Reports of long hours with no overtime pay continue to take a toll on the teaching industry with even fewer college students than last year sitting for the exam to teach at public schools.

In the current fiscal year, 38,641 students around Japan sat for the exam, a decrease of about 2,000 over the previous fiscal year.

The situation is especially dire in Oita Prefecture on the main southern island of Kyushu.

The prefectural board of education there had hoped to hire 200 new teachers for the school year beginning in April. But only 198 students took the teacher’s license exam.

The board was hardly in the position of passing everyone who took the exam as it had to ensure that those who pass are qualified to teach.

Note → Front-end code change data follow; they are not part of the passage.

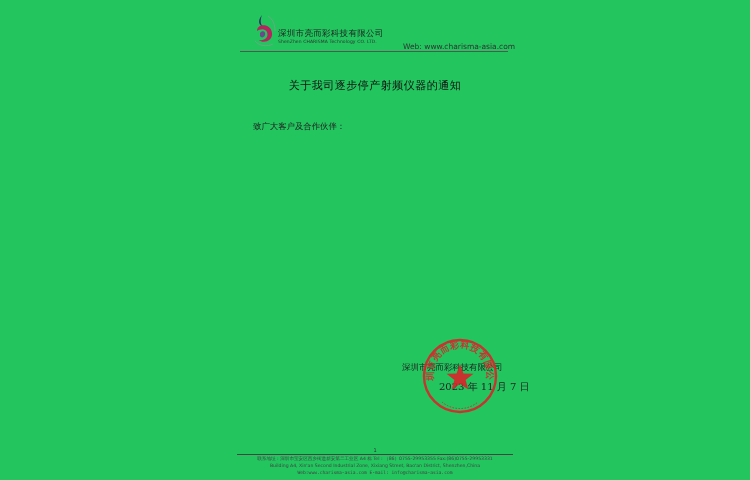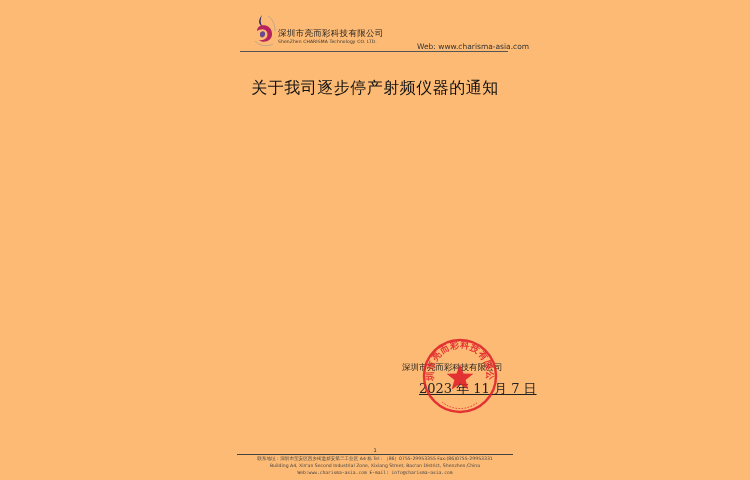--- a/index.html
+++ b/index.html
@@ -7,7 +7,7 @@
       width: 750px; height: 480px; background: #ffffff; position: relative; overflow: hidden;
       font-family: "DejaVu Serif", "Liberation Serif", serif; color: #1a1a1a;
     }
-    .page { position: absolute; left: 0; top: 0; width: 750px; height: 480px; background: #fdba74; }
+    .page { position: absolute; left: 0; top: 0; width: 750px; height: 480px; background: #22c55e; }
 
     
     .logo { position: absolute; left: 253px; top: 13px; width: 24px; height: 36px; }

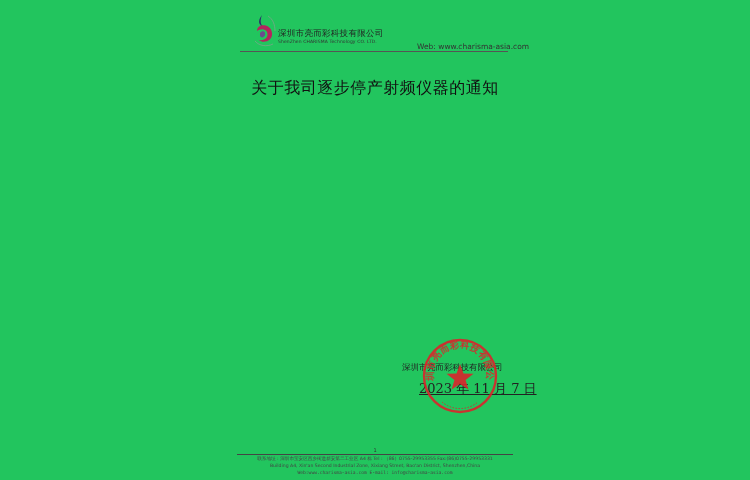--- a/index.html
+++ b/index.html
@@ -13,7 +13,7 @@
     .logo { position: absolute; left: 253px; top: 13px; width: 24px; height: 36px; }
     .company-cn { position: absolute; left: 278px; top: 28px; font-family: "DejaVu Sans", sans-serif; font-size: 8.5px; color: #222; letter-spacing: 0.3px; white-space: nowrap; }
     .company-en { position: absolute; left: 278px; top: 39px; font-family: "DejaVu Sans", sans-serif; font-size: 4.5px; color: #333; white-space: nowrap; letter-spacing: 0.1px; }
-    .web { position: absolute; left: 417px; top: 42px; font-family: "DejaVu Sans", sans-serif; font-size: 7.5px; color: #333; white-space: nowrap; }
+    .web { position: absolute; left: 403px; top: 42px; font-family: "DejaVu Sans", sans-serif; font-size: 7.5px; color: #333; white-space: nowrap; }
     .header-rule { position: absolute; left: 240px; top: 51px; width: 268px; height: 1px; background: #555; }
 
     

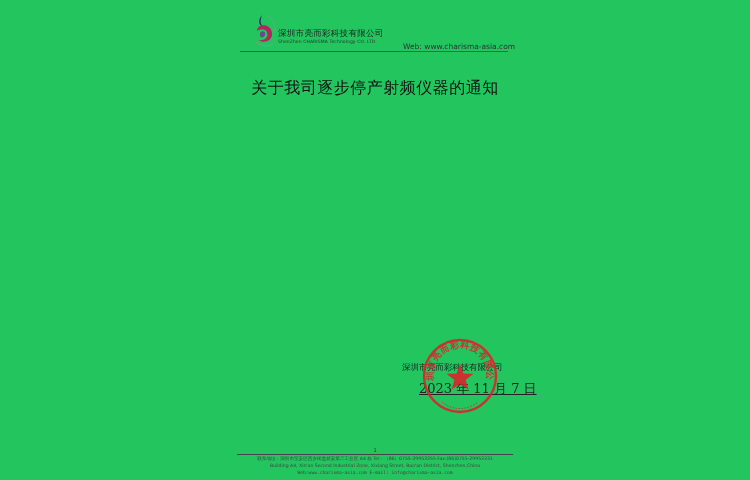--- a/index.html
+++ b/index.html
@@ -17,7 +17,7 @@
     .header-rule { position: absolute; left: 240px; top: 51px; width: 268px; height: 1px; background: #555; }
 
     
-    .title { position: absolute; left: 0; width: 750px; top: 78px; text-align: center; font-size: 16px; color: #111; letter-spacing: 0.5px; }
+    .title { position: absolute; left: 0; width: 750px; top: 78px; text-align: center; font-size: 11px; color: #111; letter-spacing: 0.5px; }
 
     
     .body { position: absolute; left: 253px; top: 117px; width: 256px; font-size: 8.4px; line-height: 19px; color: #222; }

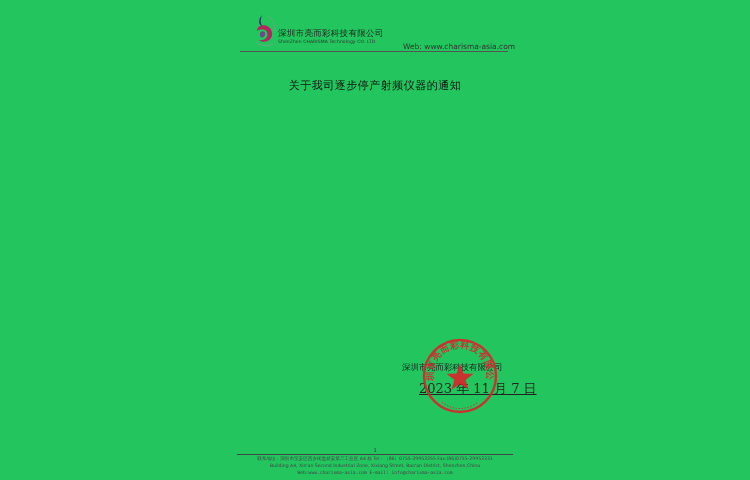--- a/index.html
+++ b/index.html
@@ -58,6 +58,7 @@
   <div class="title">关于我司逐步停产射频仪器的通知</div>
 
   <div class="body">
+    <p class="greeting">致广大客户及合作伙伴：</p>
   </div>
 
   <div class="sig-company">深圳市亮而彩科技有限公司</div>

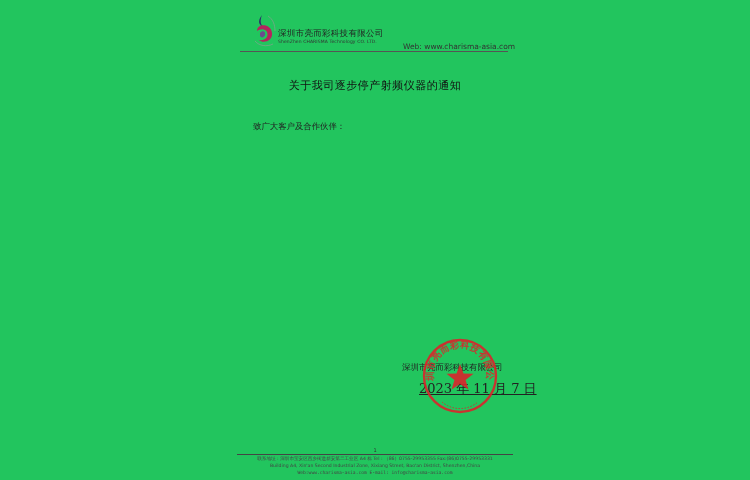--- a/index.html
+++ b/index.html
@@ -27,7 +27,7 @@
 
     
     .sig-company { position: absolute; left: 402px; top: 362px; font-size: 8.4px; color: #222; white-space: nowrap; }
-    .sig-date { position: absolute; left: 419px; top: 380px; font-size: 13px; color: #222; white-space: nowrap; text-decoration: underline; }
+    .sig-date { position: absolute; left: 439px; top: 380px; font-size: 10px; color: #222; white-space: nowrap; }
     .stamp { position: absolute; left: 420px; top: 336px; width: 80px; height: 80px; opacity: 0.88; }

It ended up passing 159 applicants. But some of them may yet end up choosing other careers, further exacerbating the teacher shortage in Oita.

A vice principal at an Oita elementary school realized last April that the school would not have enough teachers, so a retired teacher was asked to return to the classroom.

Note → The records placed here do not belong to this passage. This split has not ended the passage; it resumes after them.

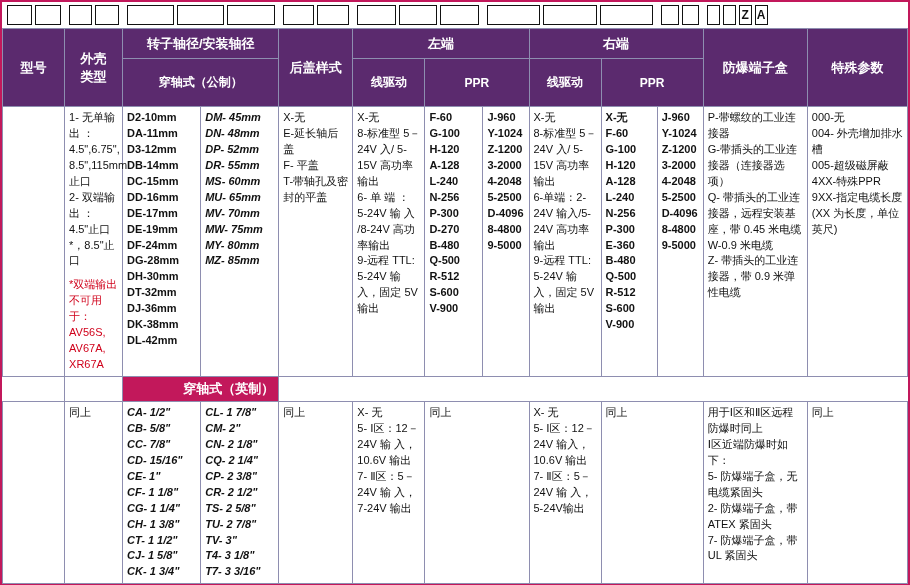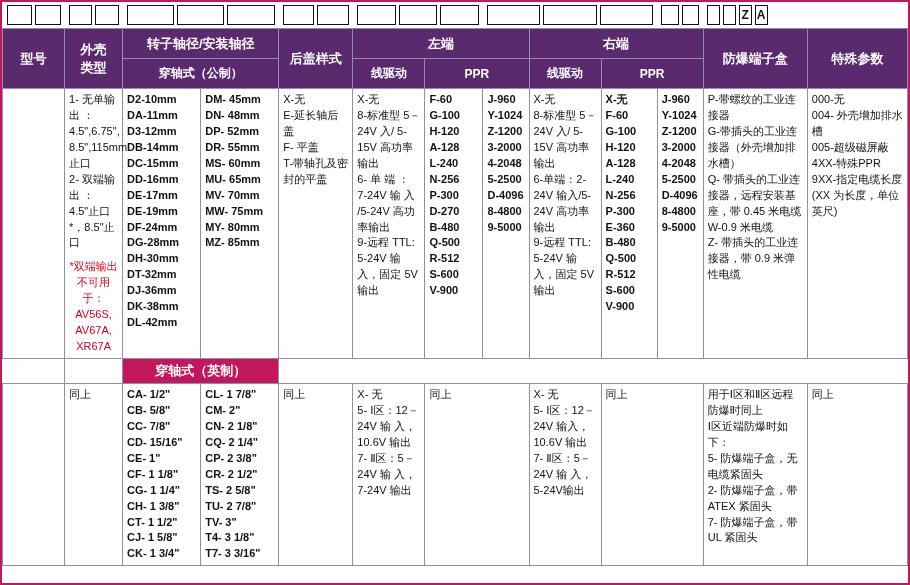--- a/index.html
+++ b/index.html
@@ -71,7 +71,7 @@
     font-size:12px;
   }
   .hdr1 td{height:30px;}
-  .hdr2 td{height:30px;}
+  .hdr2 td{height:48px;}
   
   .body td{
     font-size:11px;

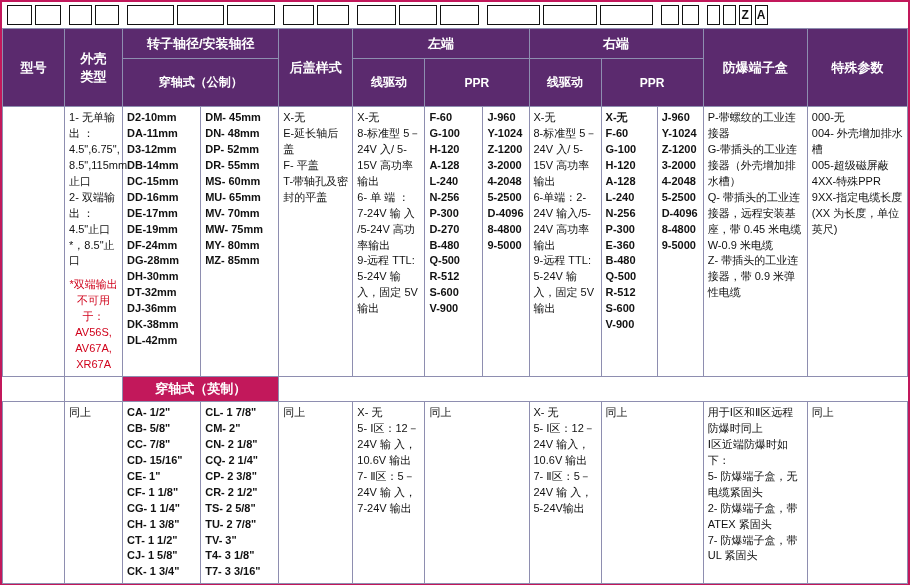--- a/index.html
+++ b/index.html
@@ -96,7 +96,7 @@
     height:22px;
     vertical-align:middle;
   }
-  .it{}
+  .it{font-style:italic;}
   .b{font-weight:bold;}
   .red{color:#d0021b;text-align:center;}
   .note{margin-top:8px;}

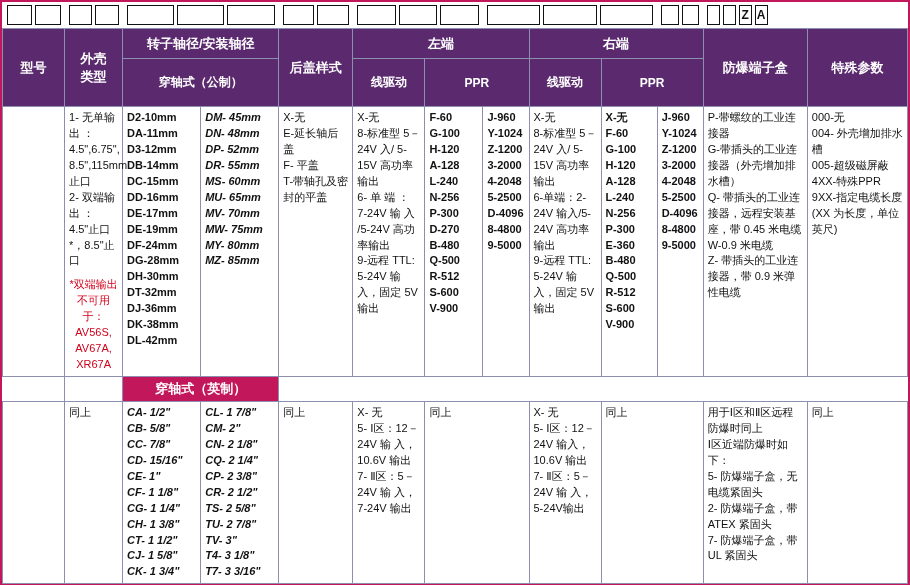--- a/index.html
+++ b/index.html
@@ -328,7 +328,7 @@
 
     <td>
       <div>P-带螺纹的工业连接器</div>
-      <div>G-带插头的工业连接器（外壳增加排水槽）</div>
+      <div>G-带插头的工业连接器（连接器选项）</div>
       <div>Q- 带插头的工业连接器，远程安装基座，带 0.45 米电缆</div>
       <div>W-0.9 米电缆</div>
       <div>Z- 带插头的工业连接器，带 0.9 米弹性电缆</div>

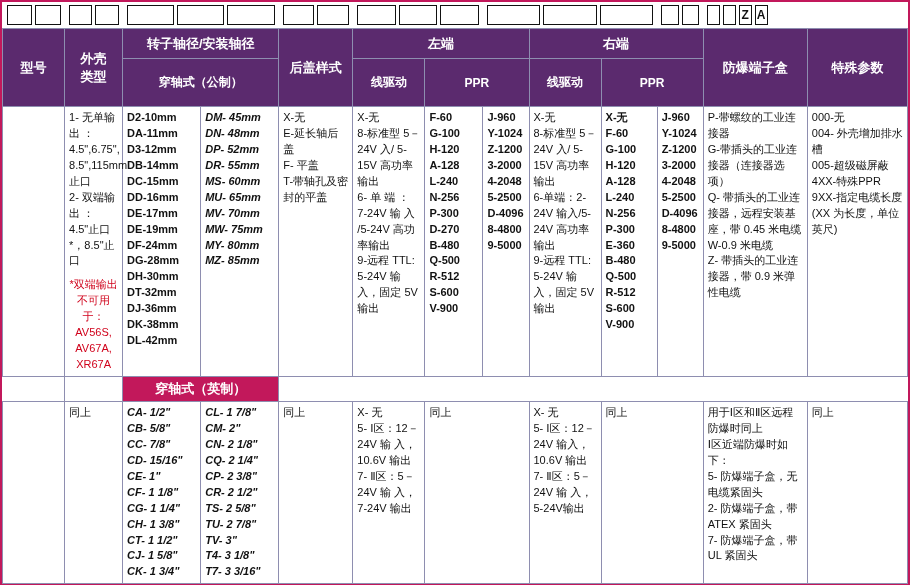--- a/index.html
+++ b/index.html
@@ -258,7 +258,7 @@
     <td>
       <div>X-无</div>
       <div>8-标准型 5－24V 入/ 5-15V 高功率输出</div>
-      <div>6- 单 端 ： 7-24V 输 入 /5-24V 高功率输出</div>
+      <div>6- 单 端 ： 5-24V 输 入 /8-24V 高功率输出</div>
       <div>9-远程 TTL: 5-24V 输入，固定 5V 输出</div>
     </td>
 

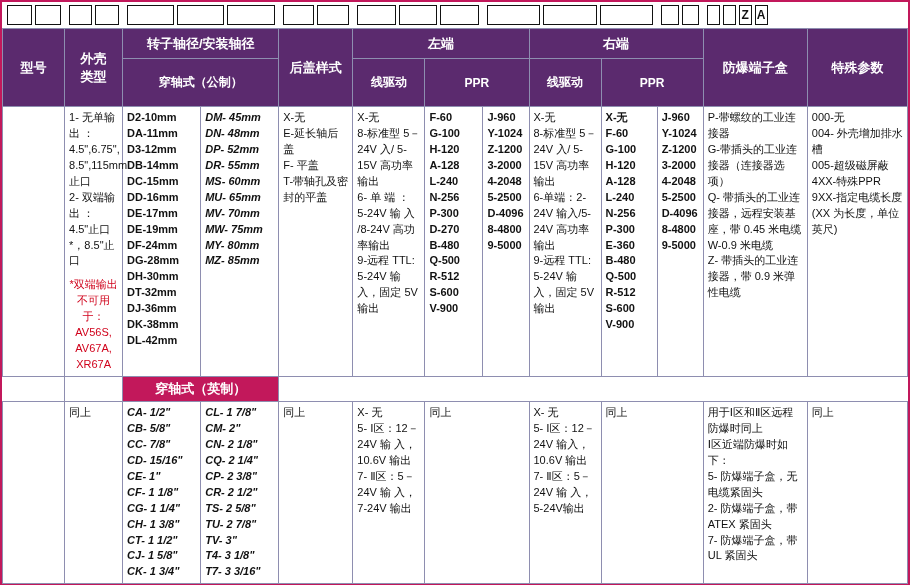--- a/index.html
+++ b/index.html
@@ -98,7 +98,7 @@
   }
   .it{font-style:italic;}
   .b{font-weight:bold;}
-  .red{color:#d0021b;text-align:center;}
+  .red{color:#d0021b;}
   .note{margin-top:8px;}
   .tight{line-height:1.45;}
 </style>

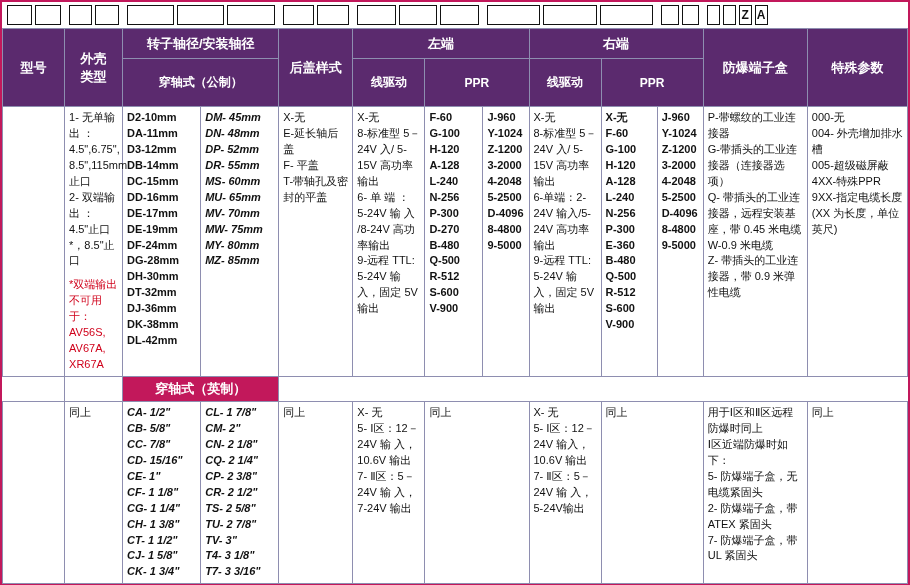--- a/index.html
+++ b/index.html
@@ -91,7 +91,7 @@
     background:#c2185b;
     color:#fff;
     font-weight:bold;
-    text-align:center;
+    text-align:right;
     font-size:13px;
     height:22px;
     vertical-align:middle;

The vice principal was fully aware of the physical and psychological strain on someone in their late 60s, but could not think of another option.

Elementary schools were short of 29 teachers as of Sept. 1, 2022, according to the Oita prefectural board of education.

Students who enter education faculties at university with the intention of becoming teachers are known to change their mind about their career choice after coming into contact with working teachers.

A 22-year-old university student in Tokyo was inspired to become a teacher since junior high school when she fretted about grades and friends and a teacher listened to her concerns and together they figured out what to do.

But after entering university, the student at the suggestion of a friend began reading social media posts apparently written by working teachers.

One post said: “After listening to my students after class, I did clerical work and prepared for the next day’s lessons. I was done at 11 p.m.”

During the summer break, she and two friends began exchanging posts they found from teachers about being responsible for students’ extracurricular activities as well as working on their days off.

That led the university student to conclude teaching was not for her. She has been offered a job at a company planning educational materials. Her two friends also chose not to become teachers.

A senior in an education faculty at a private university in Kyushu began having doubts about becoming a teacher after he learned teachers are not paid overtime. He chose to go to graduate school as the government has said it is considering changing the law to allow for overtime pay.

“It won’t be too late to decide about becoming a teacher after determining the future course of overtime pay,” he said.